** Opening AVAILABLE RECORDS block **

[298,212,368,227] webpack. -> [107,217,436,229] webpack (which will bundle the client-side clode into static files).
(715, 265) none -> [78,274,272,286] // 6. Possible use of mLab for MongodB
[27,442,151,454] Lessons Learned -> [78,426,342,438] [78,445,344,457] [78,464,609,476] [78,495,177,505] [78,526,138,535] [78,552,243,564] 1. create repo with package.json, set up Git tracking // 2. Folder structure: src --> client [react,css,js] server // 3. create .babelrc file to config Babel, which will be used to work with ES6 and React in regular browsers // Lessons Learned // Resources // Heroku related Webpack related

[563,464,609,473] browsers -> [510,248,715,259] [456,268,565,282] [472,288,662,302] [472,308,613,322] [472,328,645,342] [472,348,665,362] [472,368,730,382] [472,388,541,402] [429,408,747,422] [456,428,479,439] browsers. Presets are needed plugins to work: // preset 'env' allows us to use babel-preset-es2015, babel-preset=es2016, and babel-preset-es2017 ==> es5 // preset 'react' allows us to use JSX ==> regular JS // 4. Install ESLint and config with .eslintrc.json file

** Closing AVAILABLE RECORDS block **
** Opening AVAILABLE RECORDS block **

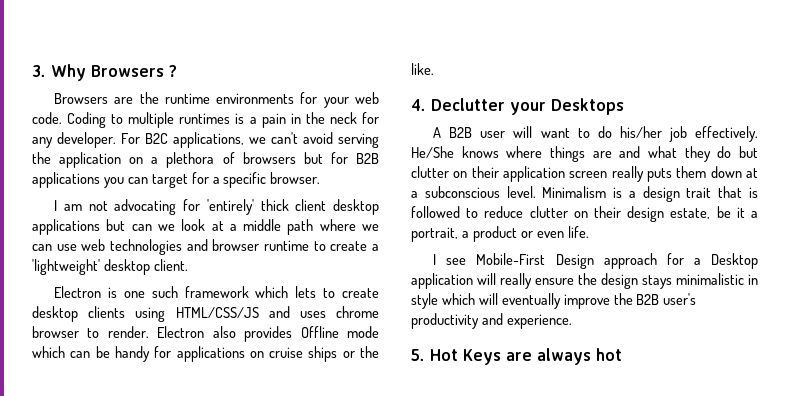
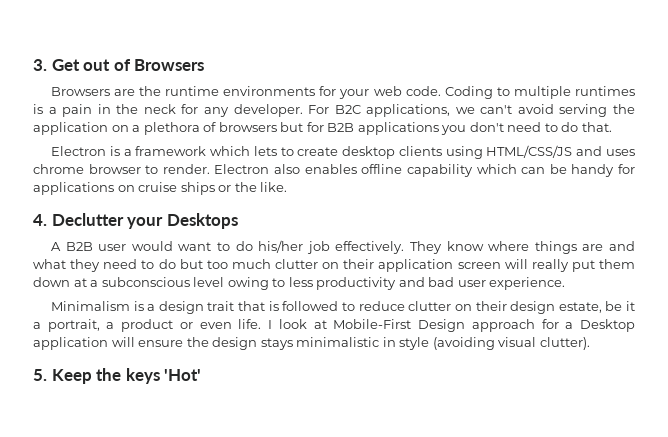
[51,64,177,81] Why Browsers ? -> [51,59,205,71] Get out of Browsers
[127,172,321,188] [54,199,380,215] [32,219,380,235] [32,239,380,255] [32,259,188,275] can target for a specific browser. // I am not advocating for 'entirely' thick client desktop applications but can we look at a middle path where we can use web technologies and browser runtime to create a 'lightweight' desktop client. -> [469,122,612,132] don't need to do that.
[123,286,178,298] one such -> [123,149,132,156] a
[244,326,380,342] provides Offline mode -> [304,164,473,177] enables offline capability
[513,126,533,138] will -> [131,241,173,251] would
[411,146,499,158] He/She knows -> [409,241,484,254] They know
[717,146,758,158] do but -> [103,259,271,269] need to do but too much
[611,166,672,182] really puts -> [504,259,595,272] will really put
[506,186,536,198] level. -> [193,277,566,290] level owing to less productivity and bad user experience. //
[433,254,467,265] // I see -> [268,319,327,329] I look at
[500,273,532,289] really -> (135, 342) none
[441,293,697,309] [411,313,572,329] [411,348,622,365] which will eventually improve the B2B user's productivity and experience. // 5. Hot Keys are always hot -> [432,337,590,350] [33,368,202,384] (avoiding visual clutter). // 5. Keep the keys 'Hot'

** Closing AVAILABLE RECORDS block **
** Opening AVAILABLE RECORDS block **

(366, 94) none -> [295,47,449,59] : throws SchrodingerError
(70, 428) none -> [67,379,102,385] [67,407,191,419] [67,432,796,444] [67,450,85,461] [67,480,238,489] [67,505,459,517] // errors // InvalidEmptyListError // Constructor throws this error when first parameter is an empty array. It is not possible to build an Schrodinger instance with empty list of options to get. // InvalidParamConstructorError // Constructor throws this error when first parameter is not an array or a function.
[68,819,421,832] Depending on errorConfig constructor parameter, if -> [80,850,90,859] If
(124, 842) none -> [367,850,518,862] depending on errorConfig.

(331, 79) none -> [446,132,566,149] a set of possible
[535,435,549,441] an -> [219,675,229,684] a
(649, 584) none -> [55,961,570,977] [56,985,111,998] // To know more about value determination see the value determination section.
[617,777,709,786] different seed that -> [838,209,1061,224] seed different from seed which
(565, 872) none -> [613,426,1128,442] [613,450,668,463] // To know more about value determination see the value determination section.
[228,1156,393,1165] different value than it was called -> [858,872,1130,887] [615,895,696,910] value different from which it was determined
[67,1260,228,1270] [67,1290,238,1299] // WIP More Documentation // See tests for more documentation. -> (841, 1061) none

** Closing AVAILABLE RECORDS block **

- **DIRECTIONS FOR THIS TASK**
Print exactly the lines of the listing above starting at the line containing "[68,819,421,832] Depending on" and ending at the line containing "(565, 872) none", both included.

- **SOLUTION TO THIS PROBLEM**
[68,819,421,832] Depending on errorConfig constructor parameter, if -> [80,850,90,859] If
(124, 842) none -> [367,850,518,862] depending on errorConfig.

(331, 79) none -> [446,132,566,149] a set of possible
[535,435,549,441] an -> [219,675,229,684] a
(649, 584) none -> [55,961,570,977] [56,985,111,998] // To know more about value determination see the value determination section.
[617,777,709,786] different seed that -> [838,209,1061,224] seed different from seed which
(565, 872) none -> [613,426,1128,442] [613,450,668,463] // To know more about value determination see the value determination section.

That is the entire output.